**About this exercise**:
Leaving out all pictures, reproduce the entries below exactly, from the first line through the line that contains "practices for drag-and-drop".

**Working data**:
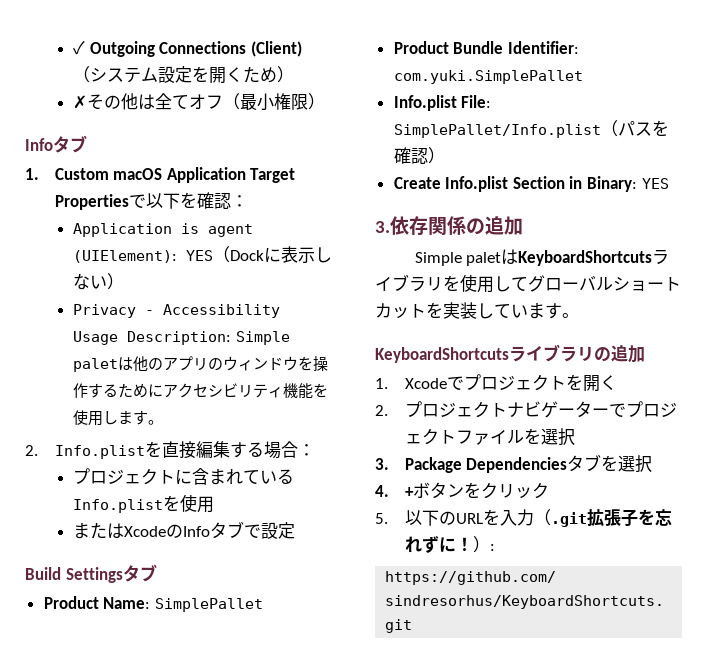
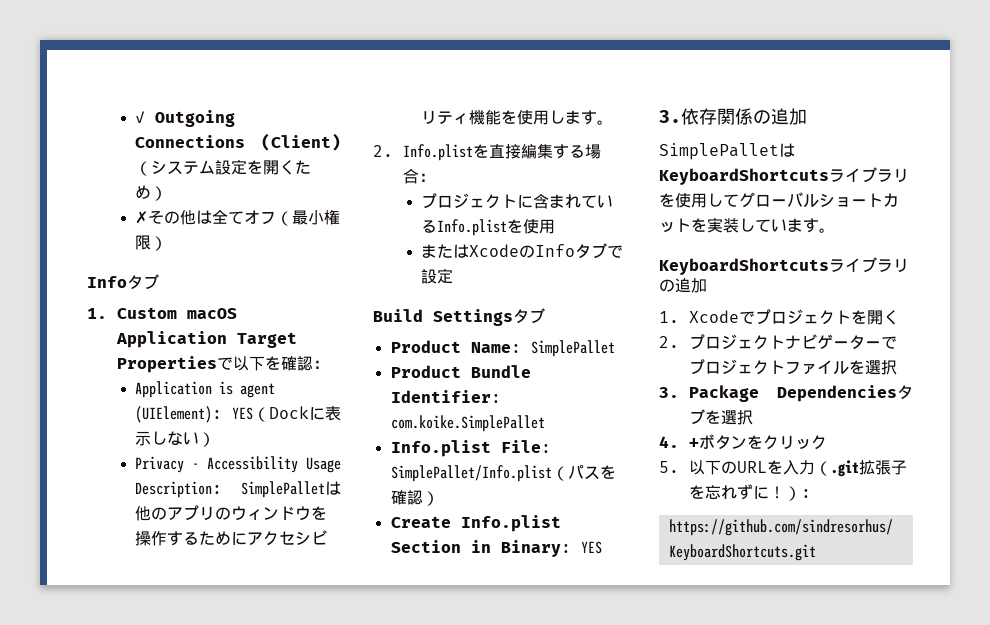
- Privacy - Accessibility Usage Description: Simple paletは他のアプリのウィンドウを操作するためにアクセシビリティ機能を使用します。
+ Privacy - Accessibility Usage Description: SimplePalletは他のアプリのウィンドウを操作するためにアクセシビリティ機能を使用します。
- Product Bundle Identifier: com.yuki.SimplePallet
+ Product Bundle Identifier: com.koike.SimplePallet
- Simple paletはKeyboardShortcutsライブラリを使用してグローバルショートカットを実装しています。
+ SimplePalletはKeyboardShortcutsライブラリを使用してグローバルショートカットを実装しています。

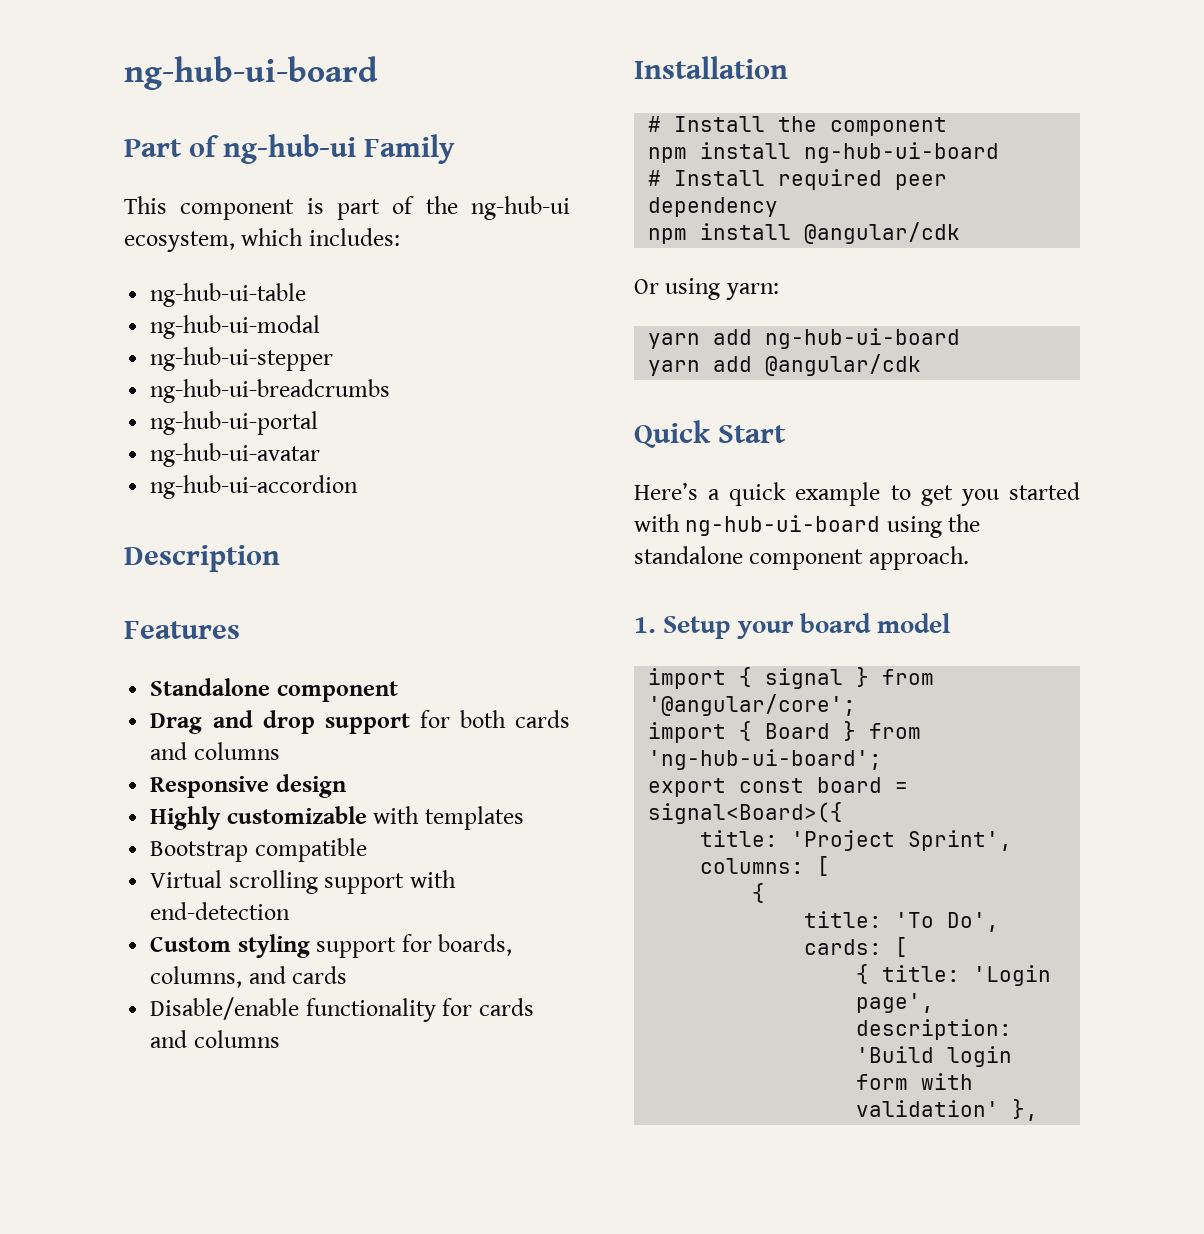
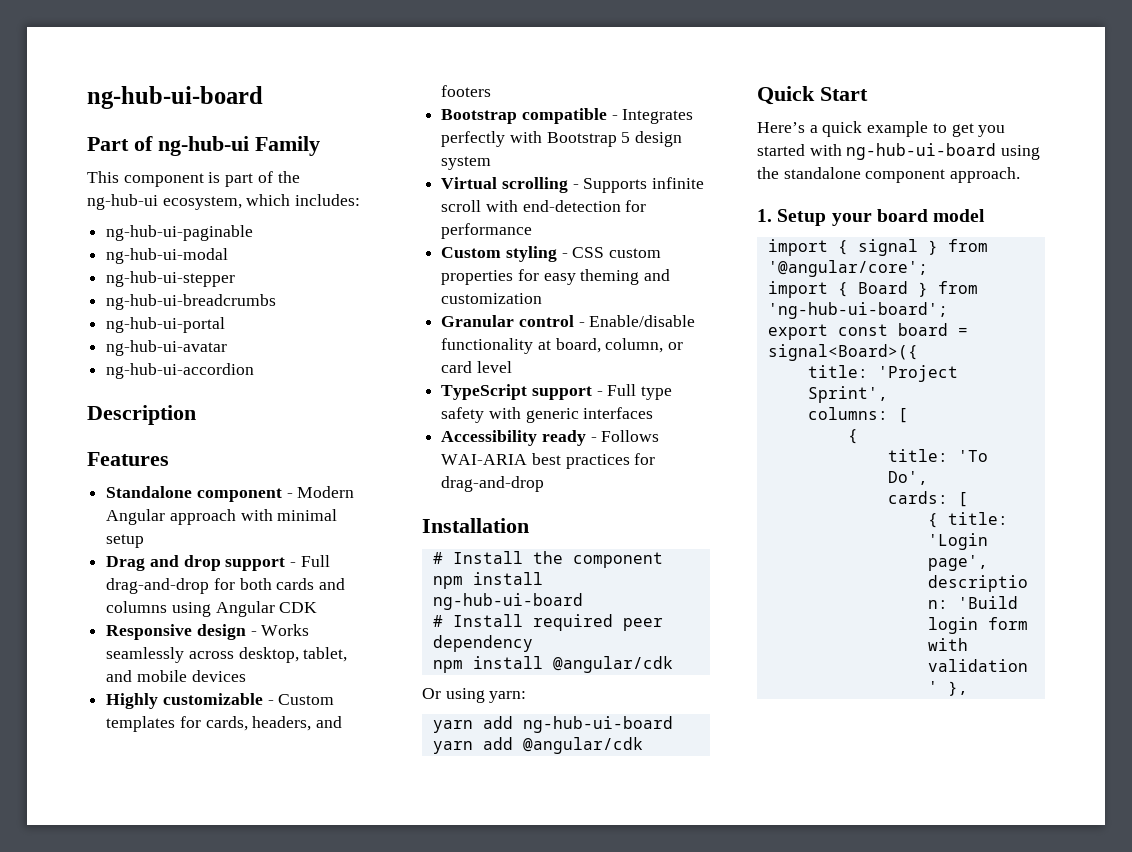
- ng-hub-ui-table
+ ng-hub-ui-paginable
- Standalone component
+ Standalone component - Modern Angular approach with minimal setup
- Drag and drop support for both cards and columns
+ Drag and drop support - Full drag-and-drop for both cards and columns using Angular CDK
- Responsive design
+ Responsive design - Works seamlessly across desktop, tablet, and mobile devices
- Highly customizable with templates
- Bootstrap compatible
- Virtual scrolling support with end-detection
+ Highly customizable - Custom templates for cards, headers, and footers
+ Bootstrap compatible - Integrates perfectly with Bootstrap 5 design system
+ Virtual scrolling - Supports infinite scroll with end-detection for performance
- Custom styling support for boards, columns, and cards
- Disable/enable functionality for cards and columns
+ Custom styling - CSS custom properties for easy theming and customization
+ Granular control - Enable/disable functionality at board, column, or card level
+ TypeScript support - Full type safety with generic interfaces
+ Accessibility ready - Follows WAI-ARIA best practices for drag-and-drop

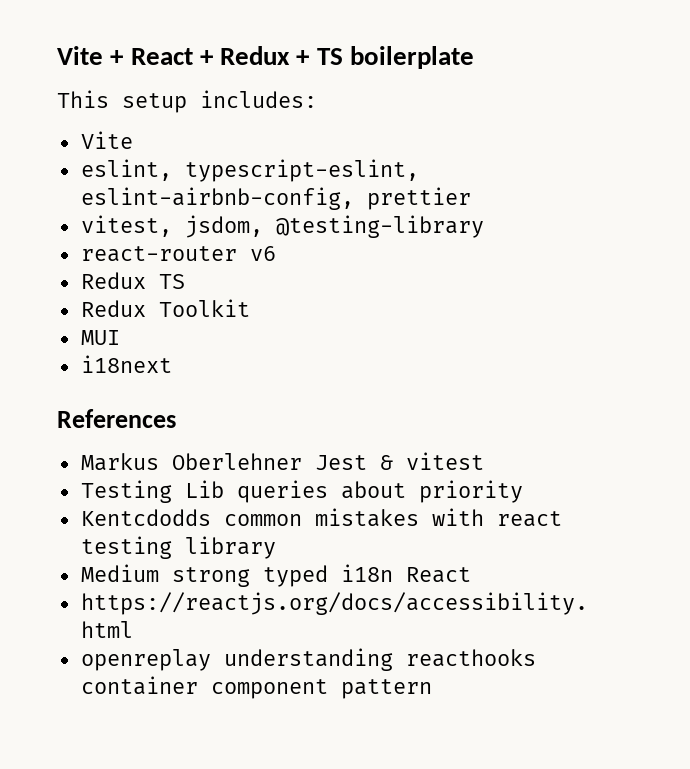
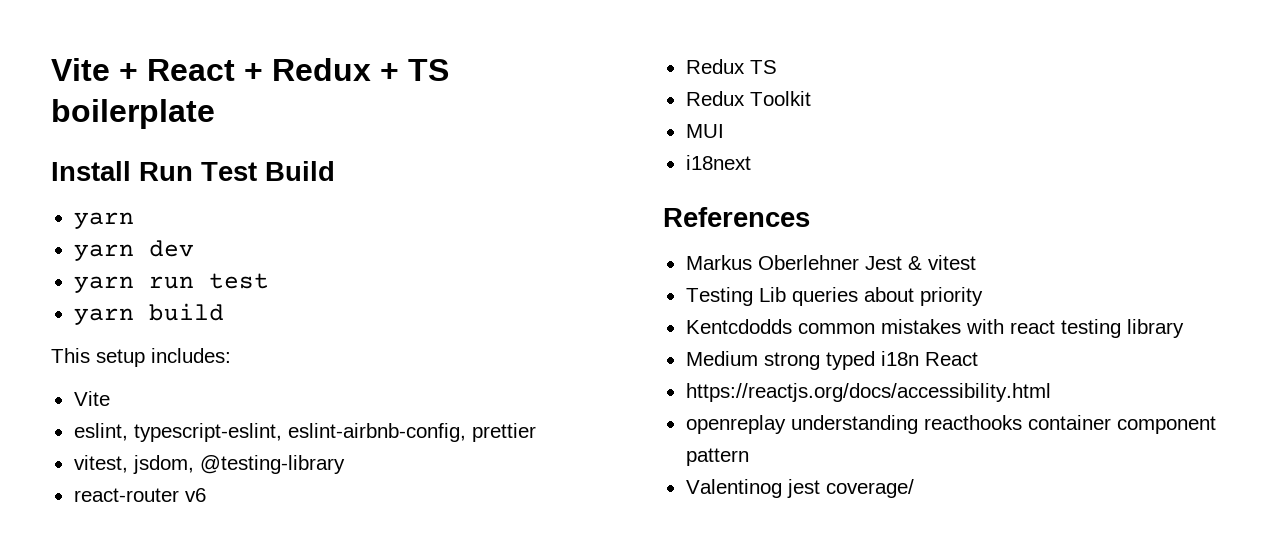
+ Install Run Test Build
+ yarn
+ yarn dev
+ yarn run test
+ yarn build
+ Valentinog jest coverage/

**Result below**:
- Privacy - Accessibility Usage Description: Simple paletは他のアプリのウィンドウを操作するためにアクセシビリティ機能を使用します。
+ Privacy - Accessibility Usage Description: SimplePalletは他のアプリのウィンドウを操作するためにアクセシビリティ機能を使用します。
- Product Bundle Identifier: com.yuki.SimplePallet
+ Product Bundle Identifier: com.koike.SimplePallet
- Simple paletはKeyboardShortcutsライブラリを使用してグローバルショートカットを実装しています。
+ SimplePalletはKeyboardShortcutsライブラリを使用してグローバルショートカットを実装しています。

- ng-hub-ui-table
+ ng-hub-ui-paginable
- Standalone component
+ Standalone component - Modern Angular approach with minimal setup
- Drag and drop support for both cards and columns
+ Drag and drop support - Full drag-and-drop for both cards and columns using Angular CDK
- Responsive design
+ Responsive design - Works seamlessly across desktop, tablet, and mobile devices
- Highly customizable with templates
- Bootstrap compatible
- Virtual scrolling support with end-detection
+ Highly customizable - Custom templates for cards, headers, and footers
+ Bootstrap compatible - Integrates perfectly with Bootstrap 5 design system
+ Virtual scrolling - Supports infinite scroll with end-detection for performance
- Custom styling support for boards, columns, and cards
- Disable/enable functionality for cards and columns
+ Custom styling - CSS custom properties for easy theming and customization
+ Granular control - Enable/disable functionality at board, column, or card level
+ TypeScript support - Full type safety with generic interfaces
+ Accessibility ready - Follows WAI-ARIA best practices for drag-and-drop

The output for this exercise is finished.